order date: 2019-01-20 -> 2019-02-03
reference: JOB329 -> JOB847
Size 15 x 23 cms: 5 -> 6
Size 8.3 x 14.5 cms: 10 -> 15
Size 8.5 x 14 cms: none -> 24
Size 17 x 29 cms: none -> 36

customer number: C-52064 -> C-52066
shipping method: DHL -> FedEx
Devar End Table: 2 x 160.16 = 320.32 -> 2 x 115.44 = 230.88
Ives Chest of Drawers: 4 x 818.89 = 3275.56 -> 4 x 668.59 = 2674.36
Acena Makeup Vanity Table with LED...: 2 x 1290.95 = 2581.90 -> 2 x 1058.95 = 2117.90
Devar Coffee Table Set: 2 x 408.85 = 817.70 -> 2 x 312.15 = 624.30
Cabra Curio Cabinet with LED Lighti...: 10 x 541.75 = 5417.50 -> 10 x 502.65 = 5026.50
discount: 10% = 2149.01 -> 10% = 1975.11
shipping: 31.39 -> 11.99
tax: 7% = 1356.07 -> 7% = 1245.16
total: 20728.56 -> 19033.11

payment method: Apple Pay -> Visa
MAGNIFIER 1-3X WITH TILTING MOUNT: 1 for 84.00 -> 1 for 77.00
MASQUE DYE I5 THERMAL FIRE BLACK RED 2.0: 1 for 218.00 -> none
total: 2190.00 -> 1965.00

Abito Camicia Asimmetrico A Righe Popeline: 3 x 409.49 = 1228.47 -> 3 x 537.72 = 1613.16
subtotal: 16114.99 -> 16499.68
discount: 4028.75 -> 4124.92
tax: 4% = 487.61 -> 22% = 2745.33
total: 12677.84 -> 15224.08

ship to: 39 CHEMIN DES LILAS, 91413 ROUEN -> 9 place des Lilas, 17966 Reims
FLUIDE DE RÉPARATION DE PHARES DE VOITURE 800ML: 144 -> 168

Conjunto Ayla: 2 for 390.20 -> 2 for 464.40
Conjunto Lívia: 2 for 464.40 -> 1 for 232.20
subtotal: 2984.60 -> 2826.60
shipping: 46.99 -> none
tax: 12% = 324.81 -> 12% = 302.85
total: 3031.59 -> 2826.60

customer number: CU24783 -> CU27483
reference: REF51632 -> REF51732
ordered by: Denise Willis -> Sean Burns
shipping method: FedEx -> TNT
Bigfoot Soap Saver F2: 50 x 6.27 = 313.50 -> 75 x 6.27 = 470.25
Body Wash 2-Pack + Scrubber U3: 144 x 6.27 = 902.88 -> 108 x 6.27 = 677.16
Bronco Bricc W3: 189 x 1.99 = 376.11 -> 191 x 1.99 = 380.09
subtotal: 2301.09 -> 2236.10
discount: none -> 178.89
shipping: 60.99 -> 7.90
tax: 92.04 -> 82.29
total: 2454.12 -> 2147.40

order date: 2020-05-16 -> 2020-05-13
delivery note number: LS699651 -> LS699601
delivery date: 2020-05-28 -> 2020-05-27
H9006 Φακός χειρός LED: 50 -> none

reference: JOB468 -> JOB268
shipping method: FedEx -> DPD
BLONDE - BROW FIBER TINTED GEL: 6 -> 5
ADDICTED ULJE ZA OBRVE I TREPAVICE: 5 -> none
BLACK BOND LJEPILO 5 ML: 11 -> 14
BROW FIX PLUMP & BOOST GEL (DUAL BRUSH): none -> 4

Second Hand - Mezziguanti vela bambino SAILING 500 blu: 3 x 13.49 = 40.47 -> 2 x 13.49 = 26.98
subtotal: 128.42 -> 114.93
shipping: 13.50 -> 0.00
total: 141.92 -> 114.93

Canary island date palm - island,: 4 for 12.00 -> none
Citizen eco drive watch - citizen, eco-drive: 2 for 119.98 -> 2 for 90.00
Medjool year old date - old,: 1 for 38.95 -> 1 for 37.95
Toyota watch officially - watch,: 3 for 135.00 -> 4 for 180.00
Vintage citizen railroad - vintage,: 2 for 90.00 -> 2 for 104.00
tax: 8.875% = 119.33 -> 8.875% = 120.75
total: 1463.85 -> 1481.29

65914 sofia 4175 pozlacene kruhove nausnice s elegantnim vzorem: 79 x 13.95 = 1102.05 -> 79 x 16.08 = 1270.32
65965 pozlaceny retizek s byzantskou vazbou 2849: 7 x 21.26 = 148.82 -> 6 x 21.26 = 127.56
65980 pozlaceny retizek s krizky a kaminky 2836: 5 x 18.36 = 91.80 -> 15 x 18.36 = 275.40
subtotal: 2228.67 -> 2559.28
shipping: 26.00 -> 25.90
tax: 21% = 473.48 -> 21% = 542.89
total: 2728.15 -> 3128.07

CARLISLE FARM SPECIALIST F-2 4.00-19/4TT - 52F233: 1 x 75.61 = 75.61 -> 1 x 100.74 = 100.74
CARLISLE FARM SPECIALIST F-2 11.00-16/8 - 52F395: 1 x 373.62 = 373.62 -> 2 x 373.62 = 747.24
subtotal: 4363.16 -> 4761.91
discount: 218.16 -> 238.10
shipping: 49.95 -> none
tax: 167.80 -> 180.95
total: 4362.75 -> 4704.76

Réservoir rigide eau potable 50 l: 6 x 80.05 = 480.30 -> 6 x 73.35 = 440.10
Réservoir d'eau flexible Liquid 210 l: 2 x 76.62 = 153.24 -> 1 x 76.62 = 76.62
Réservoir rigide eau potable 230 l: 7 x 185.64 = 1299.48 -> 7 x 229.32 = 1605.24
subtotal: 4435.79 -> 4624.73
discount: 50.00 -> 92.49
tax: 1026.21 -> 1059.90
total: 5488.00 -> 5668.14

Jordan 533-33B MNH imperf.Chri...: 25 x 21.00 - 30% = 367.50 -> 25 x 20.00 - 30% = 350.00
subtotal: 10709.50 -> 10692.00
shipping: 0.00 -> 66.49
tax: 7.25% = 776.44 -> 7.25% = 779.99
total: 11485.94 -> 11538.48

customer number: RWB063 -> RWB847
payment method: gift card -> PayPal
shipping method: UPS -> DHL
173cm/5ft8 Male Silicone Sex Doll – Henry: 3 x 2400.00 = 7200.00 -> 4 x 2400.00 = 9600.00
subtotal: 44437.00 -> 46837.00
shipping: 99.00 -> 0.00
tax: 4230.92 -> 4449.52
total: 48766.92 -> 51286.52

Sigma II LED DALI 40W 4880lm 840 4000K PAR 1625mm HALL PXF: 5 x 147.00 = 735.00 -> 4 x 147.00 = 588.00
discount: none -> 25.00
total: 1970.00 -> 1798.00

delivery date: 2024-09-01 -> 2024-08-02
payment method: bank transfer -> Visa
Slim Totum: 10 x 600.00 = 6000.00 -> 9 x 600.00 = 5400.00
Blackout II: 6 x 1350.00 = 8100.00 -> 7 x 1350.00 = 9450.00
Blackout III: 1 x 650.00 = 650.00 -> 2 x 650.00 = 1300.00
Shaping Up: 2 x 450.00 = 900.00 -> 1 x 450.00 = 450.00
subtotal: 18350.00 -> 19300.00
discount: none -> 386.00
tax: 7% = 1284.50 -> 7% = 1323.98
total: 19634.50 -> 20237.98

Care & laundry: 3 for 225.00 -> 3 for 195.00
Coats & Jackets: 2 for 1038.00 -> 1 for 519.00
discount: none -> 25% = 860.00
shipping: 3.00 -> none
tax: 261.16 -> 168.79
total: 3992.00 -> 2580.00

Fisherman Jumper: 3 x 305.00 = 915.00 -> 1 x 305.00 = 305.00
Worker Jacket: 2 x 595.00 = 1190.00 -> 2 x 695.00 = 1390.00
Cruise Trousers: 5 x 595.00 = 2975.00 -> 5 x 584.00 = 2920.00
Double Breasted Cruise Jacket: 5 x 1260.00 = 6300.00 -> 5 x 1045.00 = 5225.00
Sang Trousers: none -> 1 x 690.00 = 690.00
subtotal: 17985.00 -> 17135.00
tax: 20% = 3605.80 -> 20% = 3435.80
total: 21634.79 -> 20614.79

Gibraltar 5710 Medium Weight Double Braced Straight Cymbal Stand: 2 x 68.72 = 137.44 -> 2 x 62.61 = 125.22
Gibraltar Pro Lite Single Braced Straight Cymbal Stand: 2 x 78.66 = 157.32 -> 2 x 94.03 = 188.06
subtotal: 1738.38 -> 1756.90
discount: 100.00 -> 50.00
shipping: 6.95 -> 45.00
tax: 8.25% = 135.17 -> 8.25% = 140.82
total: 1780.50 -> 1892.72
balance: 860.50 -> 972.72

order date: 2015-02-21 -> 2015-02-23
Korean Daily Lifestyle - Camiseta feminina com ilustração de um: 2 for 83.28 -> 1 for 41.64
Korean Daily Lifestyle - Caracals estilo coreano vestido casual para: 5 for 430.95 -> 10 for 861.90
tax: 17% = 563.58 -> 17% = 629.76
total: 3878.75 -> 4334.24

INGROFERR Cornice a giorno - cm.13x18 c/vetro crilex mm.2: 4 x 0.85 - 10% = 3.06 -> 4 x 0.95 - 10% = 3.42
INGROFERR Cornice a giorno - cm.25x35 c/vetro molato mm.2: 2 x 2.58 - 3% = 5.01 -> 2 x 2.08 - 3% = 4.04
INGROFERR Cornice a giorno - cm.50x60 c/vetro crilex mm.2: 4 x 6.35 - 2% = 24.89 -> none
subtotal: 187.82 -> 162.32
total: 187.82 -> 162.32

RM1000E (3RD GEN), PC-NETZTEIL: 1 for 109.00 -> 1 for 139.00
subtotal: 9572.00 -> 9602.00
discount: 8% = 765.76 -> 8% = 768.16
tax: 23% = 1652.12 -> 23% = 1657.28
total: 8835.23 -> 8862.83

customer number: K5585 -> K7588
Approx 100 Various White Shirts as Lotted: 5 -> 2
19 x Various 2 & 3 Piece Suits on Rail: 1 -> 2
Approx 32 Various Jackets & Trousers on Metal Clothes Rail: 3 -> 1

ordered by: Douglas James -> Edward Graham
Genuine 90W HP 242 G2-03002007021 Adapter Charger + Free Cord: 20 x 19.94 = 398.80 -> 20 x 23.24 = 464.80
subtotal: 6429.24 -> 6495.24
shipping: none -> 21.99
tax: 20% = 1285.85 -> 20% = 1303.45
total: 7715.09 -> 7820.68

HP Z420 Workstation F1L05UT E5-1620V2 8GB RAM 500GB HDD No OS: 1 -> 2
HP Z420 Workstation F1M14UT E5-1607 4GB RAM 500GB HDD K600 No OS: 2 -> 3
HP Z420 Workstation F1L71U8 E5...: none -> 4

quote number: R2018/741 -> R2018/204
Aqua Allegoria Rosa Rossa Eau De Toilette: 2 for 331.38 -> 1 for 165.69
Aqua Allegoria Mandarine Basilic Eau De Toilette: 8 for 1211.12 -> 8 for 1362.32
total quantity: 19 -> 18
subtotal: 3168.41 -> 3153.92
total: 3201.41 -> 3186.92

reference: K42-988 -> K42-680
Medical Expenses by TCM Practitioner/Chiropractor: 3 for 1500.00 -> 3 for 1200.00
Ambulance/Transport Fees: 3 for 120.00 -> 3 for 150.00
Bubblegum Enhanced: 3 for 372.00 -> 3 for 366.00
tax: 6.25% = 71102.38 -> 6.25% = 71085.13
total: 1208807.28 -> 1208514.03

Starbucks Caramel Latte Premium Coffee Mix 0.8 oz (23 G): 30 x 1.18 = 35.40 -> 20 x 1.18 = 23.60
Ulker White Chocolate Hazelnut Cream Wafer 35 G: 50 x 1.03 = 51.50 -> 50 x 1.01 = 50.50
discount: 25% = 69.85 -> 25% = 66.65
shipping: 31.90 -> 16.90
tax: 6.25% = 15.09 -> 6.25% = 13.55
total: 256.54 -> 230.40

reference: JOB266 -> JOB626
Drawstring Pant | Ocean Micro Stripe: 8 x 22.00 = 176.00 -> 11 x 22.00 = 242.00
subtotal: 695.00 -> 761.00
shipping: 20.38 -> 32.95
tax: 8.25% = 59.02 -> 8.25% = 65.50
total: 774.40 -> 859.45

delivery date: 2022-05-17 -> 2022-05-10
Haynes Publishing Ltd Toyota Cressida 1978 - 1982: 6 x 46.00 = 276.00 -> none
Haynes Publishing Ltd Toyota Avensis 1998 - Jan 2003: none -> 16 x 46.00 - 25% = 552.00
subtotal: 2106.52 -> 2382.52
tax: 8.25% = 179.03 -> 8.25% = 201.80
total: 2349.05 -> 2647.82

§ §

▶ _AIM OF THE EXERCISE_
Copy the material above word for word, taking the first line, the line containing "tax: 7% = 1356.07 -> 7% = 1245.16", and every line between them, and nothing else.

▶ _EXERCISE OUTPUT_
order date: 2019-01-20 -> 2019-02-03
reference: JOB329 -> JOB847
Size 15 x 23 cms: 5 -> 6
Size 8.3 x 14.5 cms: 10 -> 15
Size 8.5 x 14 cms: none -> 24
Size 17 x 29 cms: none -> 36

customer number: C-52064 -> C-52066
shipping method: DHL -> FedEx
Devar End Table: 2 x 160.16 = 320.32 -> 2 x 115.44 = 230.88
Ives Chest of Drawers: 4 x 818.89 = 3275.56 -> 4 x 668.59 = 2674.36
Acena Makeup Vanity Table with LED...: 2 x 1290.95 = 2581.90 -> 2 x 1058.95 = 2117.90
Devar Coffee Table Set: 2 x 408.85 = 817.70 -> 2 x 312.15 = 624.30
Cabra Curio Cabinet with LED Lighti...: 10 x 541.75 = 5417.50 -> 10 x 502.65 = 5026.50
discount: 10% = 2149.01 -> 10% = 1975.11
shipping: 31.39 -> 11.99
tax: 7% = 1356.07 -> 7% = 1245.16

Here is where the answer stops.